If I look back 5 years in my life, before coming to Israel for my first time, I would never say that right now I would be living in Sderot, one of the cities located in the Southern of the country, more famous for its proximity with Gaza (only 10 km away) and the causalities due to the rockets attacks promoted by Hamas. Even worse, that, in order to commute, sometimes I would hitchhike to arrive faster in some locations in the South, besides the fact of spending less money in the rides.

The hitchhike practice here in Israel, but especially in the South, has proper reasons for its occurrence. The public transportation system is not the most effective one and, even though there are buses lines running out in the roads, it is not like they are cheap, fast or, that when you need to exchange between buses, the following one will arrive quickly. In addition to that, there is the problem that during Shabbat (from Friday afternoon to Saturday noon) simply any kind of public transportation works. If you do not own a private car (my case), there are reasons to choose hitchhiking here in the South.

My story with tremping started more than 2 years ago. For 6 months I lived in a kibbutz which was located even closer to Gaza, approximately 20 km from Sderot. To go out from this place, there were only 3 options of buses in the afternoon, and the last one was at 4 o’clock. When I wanted to leave the kibbutz after this, I did not have any other choice other than hitchhiking.

That is where and why everything started, and I must state that opting for tramps was a very big of a deal for me- Non-fluent Hebrew speaker, women in her 20’s, Brazilian, who grew up surrounded by fear, violence and mistrust among people. In my own home country, I would never in a million years hitchhike, first of all because usually the public transportation system is actually more effective than here, secondly and especially, because I will always be afraid of my body ending up in a dumpster somewhere.

More than two years have already passed from my first hitchhiking experience, and all the stories and testimonies I heard from unknown people during this period were actually quite interesting and intriguing. It is not like I take tramps every day, very far from this, but I estimate to have taken more than 100 rides, only here in the South. Only once I did outside from here, in Jerusalem, but I don’t know the city very well, so without a Jerusalem map if would be hard to get around or to know if the person was taking me to the right direction. The down side of the hitchhiking practice is that I have never had a chance to meet again any of these kind and nice persons who agreed on giving me a tremp for free, and this frustrates me in a way, since I will never know what happened to them. I sit in their cars, talk about myself for a while with my terrible Portuguese accent, listen to them speaking about their lives and then I leave, to never ever see this person’s face in my entire life. I arrive in a point that surely I could barely recognize some of the people who offered me rides.

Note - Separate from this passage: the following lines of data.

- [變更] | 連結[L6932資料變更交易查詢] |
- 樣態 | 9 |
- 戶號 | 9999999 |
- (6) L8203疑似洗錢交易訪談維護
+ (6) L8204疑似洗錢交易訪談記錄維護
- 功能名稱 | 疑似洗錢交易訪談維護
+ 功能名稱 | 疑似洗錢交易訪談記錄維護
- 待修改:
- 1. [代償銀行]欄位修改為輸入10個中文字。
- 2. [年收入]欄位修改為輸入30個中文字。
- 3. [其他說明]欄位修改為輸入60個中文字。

I am still curious to hear about what is going on with the guy who owned a pub in one of the kibbutzim nearby Sderot, a Dutch bold man who picked me up near Eshkol Regional Council. Or the policeman who rescued me and my friend at a Tuesday night in the Hodaya Junction, near Ashkelon, and took us to a party in Sapir College. Or the spiritual guy whose dream was to live in India and who kindly brought me nearby my house instead of dropping me in the entrance of Sderot. I guess I will never know what the fate kept for them, and the only thing I can have and recall is those moments when our lives got crossed in the junctions throughout the South of Israel.

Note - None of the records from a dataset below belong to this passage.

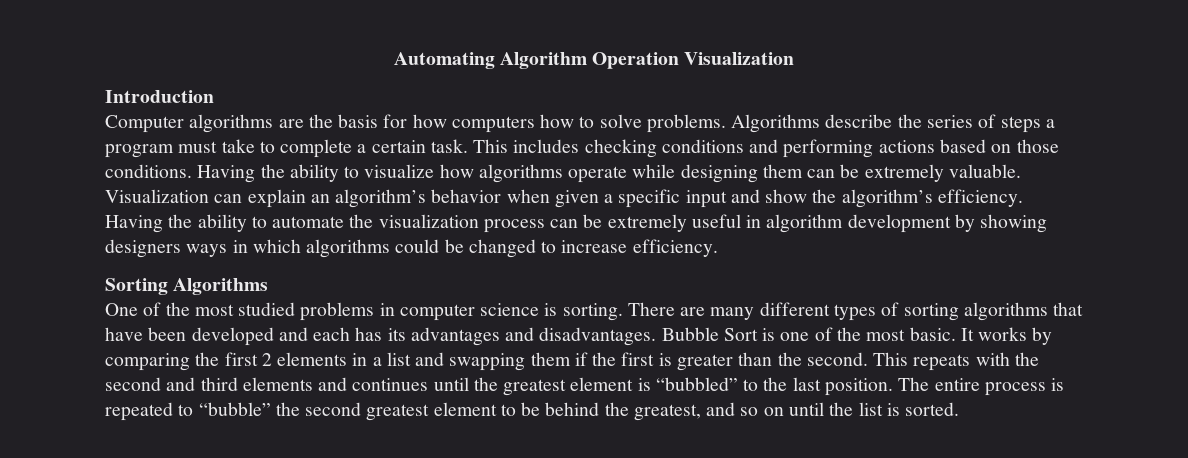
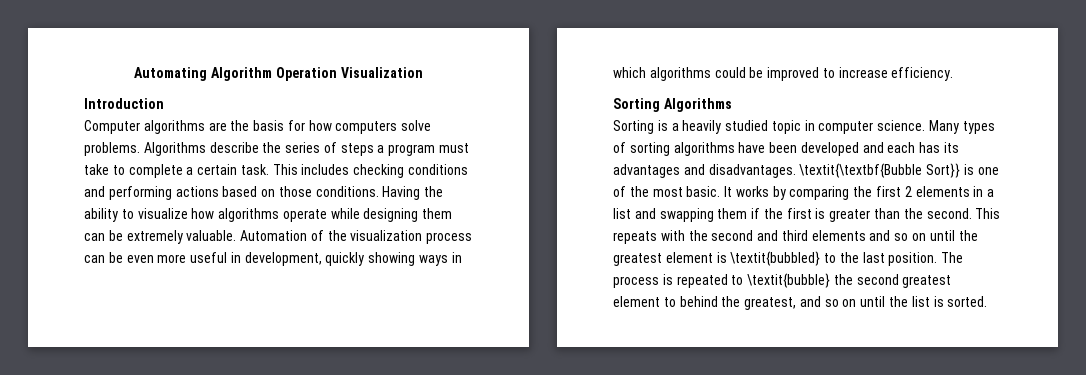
- Computer algorithms are the basis for how computers how to solve problems.
+ Computer algorithms are the basis for how computers solve problems.
- Visualization can explain an algorithm’s behavior when given a specific input and show the algorithm’s efficiency. Having the ability to automate the visualization process can be extremely useful in algorithm development by showing designers ways in which algorithms could be changed to increase efficiency.
+ Automation of the visualization process can be even more useful in development, quickly showing ways in which algorithms could be improved to increase efficiency.
- One of the most studied problems in computer science is sorting. There are many different types of sorting algorithms that have been developed and each has its advantages and disadvantages.
+ Sorting is a heavily studied topic in computer science. Many types of sorting algorithms have been developed and each has its advantages and disadvantages.
- Bubble Sort is one of the most basic.
+ \textit{\textbf{Bubble Sort}} is one of the most basic.
- This repeats with the second and third elements and continues until the greatest element is “bubbled” to the last position.
+ This repeats with the second and third elements and so on until the greatest element is \textit{bubbled} to the last position.
- The entire process is repeated to “bubble” the second greatest element to be behind the greatest, and so on until the list is sorted.
+ The process is repeated to \textit{bubble} the second greatest element to behind the greatest, and so on until the list is sorted.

Although hitchhiking has a very interesting and attracting side- if the criteria is the variety of people and stories you can find- it is also a very chauvinist world, and this is what prevents me nowadays to continue taking tramps more often. I can count on my fingers the number of women who ever stopped for me. At about 90% of my rides were given by male drivers, alone in the cars. Also, because if I noticed that there was more than one man in the car, I would never enter. And, from these men, I can say that more than a half of them asked me questions to know if I was married, if I had a boyfriend and other details about my private life. More than one requested my phone number, which I never conceded, obviously. So it is also true to conclude that, although some people really do it for the gesture, some also see in the rides a way of taking advantage towards alone women.

Now that I live in Sderot, and the public transportation system is not perfect but not as ineffective as it used to be in my ex-kibbutz, I am constantly avoiding taking tremps despite the financial and time wise advantages of this practice. If I do, only here inside the city, or to go to the nearby train station, for example. I must say that, even though I met a lot of nice people and interesting life stories, I do not feel like taking risks (which represents a chance, even if it is a low one) of something bad happening to me in one of these roads, especially in the night.

But, anyway, here in the South of Israel I found that hitchhiking can be something fun, adventurous and a great way to meet and talk with new people who in a regular basis probably I would not have a chance to chat with . Regarding all these stories and memories I collected from the tramps, one side of me says that the best would be to do a follow up to know what happened to these people, while the other tells me that it is better to leave them as they are, as a piece of a moment which I shared with someone at a certain time and that will never return again.